Also, “the officer didn’t have a history of racism” is debatable.
[https://apnews.com/69beaad97dcea2dce6c2184e0f5b5e4e](https://apnews.com/69beaad97dcea2dce6c2184e0f5b5e4e):
“What she is certain of is how aggressive Officer Derek Chauvin became when
the club hosted events that drew a mainly black clientele, responding to
fights by taking out his mace and spraying the crowd, a tactic she told him
was unjustified “overkill.””*

That the police doesn’t have a record about this can be explained by
institutional racism in the USA police force. People believing that there is
can easily take yet another n=1 case as a trigger for protest.
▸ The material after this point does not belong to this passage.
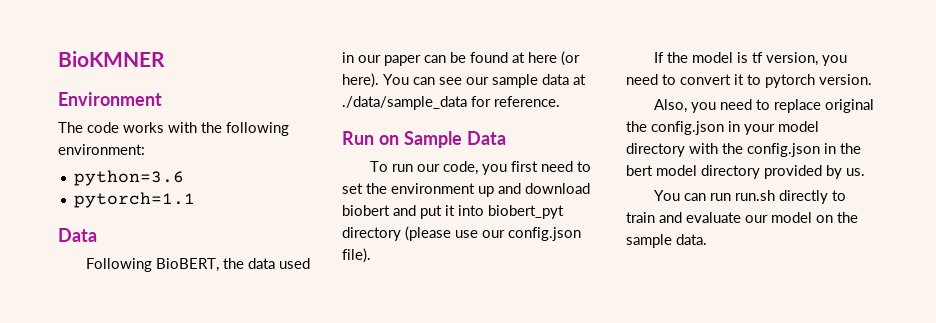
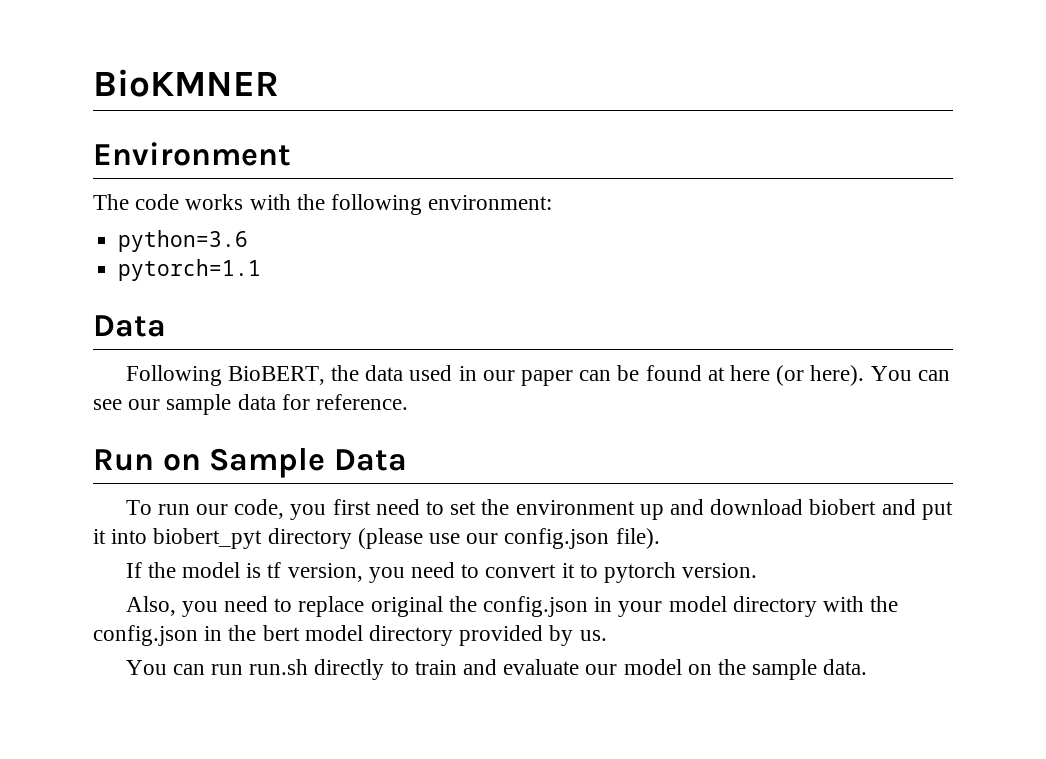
[573,74,586,85] [342,96,467,110] at ./data/sample_data -> (276, 402) none

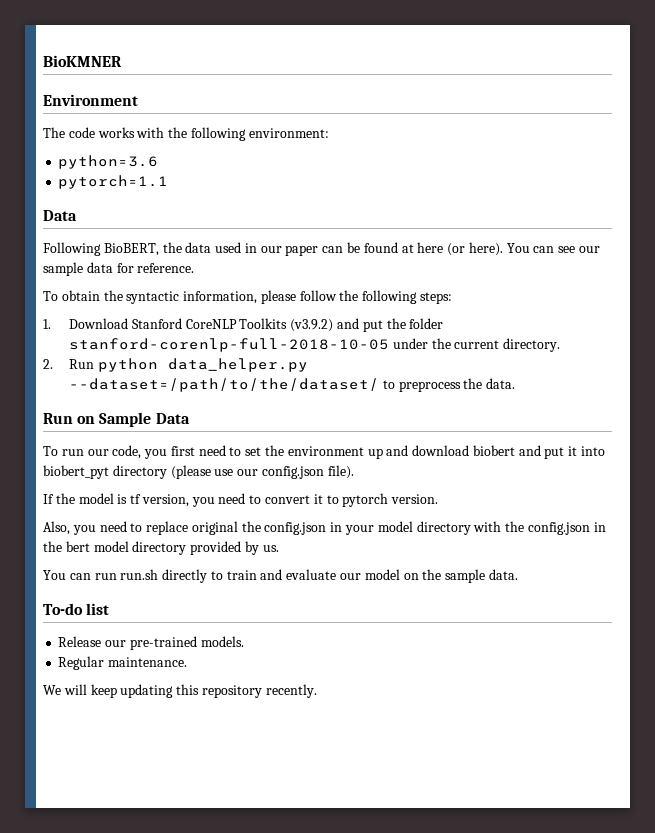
(409, 402) none -> [43,290,453,304] [43,318,444,332] [69,338,561,352] [43,358,308,372] [69,378,516,392] // To obtain the syntactic information, please follow the following steps: // 1. Download Stanford CoreNLP Toolkits (v3.9.2) and put the folder stanford-corenlp-full-2018-10-05 under the current directory. // 2. Run python data_helper.py --dataset=/path/to/the/dataset/ to preprocess the data.
(868, 667) none -> [43,603,110,615] [58,636,244,650] [58,656,188,670] [43,684,317,698] // To-do list // Release our pre-trained models. // Regular maintenance. // We will keep updating this repository recently.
I can’t blame them in a country where nobody who sees the Amy Cooper video
thinks it is satire (again n=1, but part of a pattern), but many would if the
skin colors were reversed.

------
aww_dang
People feel like it is happening to them all the time. Police stops for being
'suspicious looking', while walking on their own street. Friends who were shot
by police, bad experiences, racist remarks spoken with impunity by policemen.
The sound of car doors locking as you cross the street. Security guards
following you around the shopping center. Security guards who reach for their
mace when you try to talk to them. The list goes on. People are fed up and
frustrated.

Confirmation bias, absolutely. Every situation starts to take on racial
connotations. Going through situations wondering if it is all in your head
isn't fun either.

The lockdowns absolutely have something to do with it. When you are young and
rambunctious you absolutely want to engage in hooliganism. Get a group of
people like that together and they feed off eachother. Throw in
rationalizations about racial justice, add on heaps of frustration and combine
that with unemployment, bordem caused by months of lockdown...

Let's talk about the white guilt too. White saviors are out there projecting
their own guilt onto others, blaming society etc. They can turn that guilt
into heroism in their minds.

Then there is the general political hatred and divisive atmosphere. The whole
thing is basically a perfect storm. To assume that no one would manipulate
these forces for political gain seems like a huge leap.

Add all of these emotional factors together with a history of documented
police abuse. Do protesters need a reason? Does it matter if it is entirely
rational?

This is the situation we find ourselves in. The proposed solution is more
political bickering and blaming. Extra points if you can guess where that will
lead.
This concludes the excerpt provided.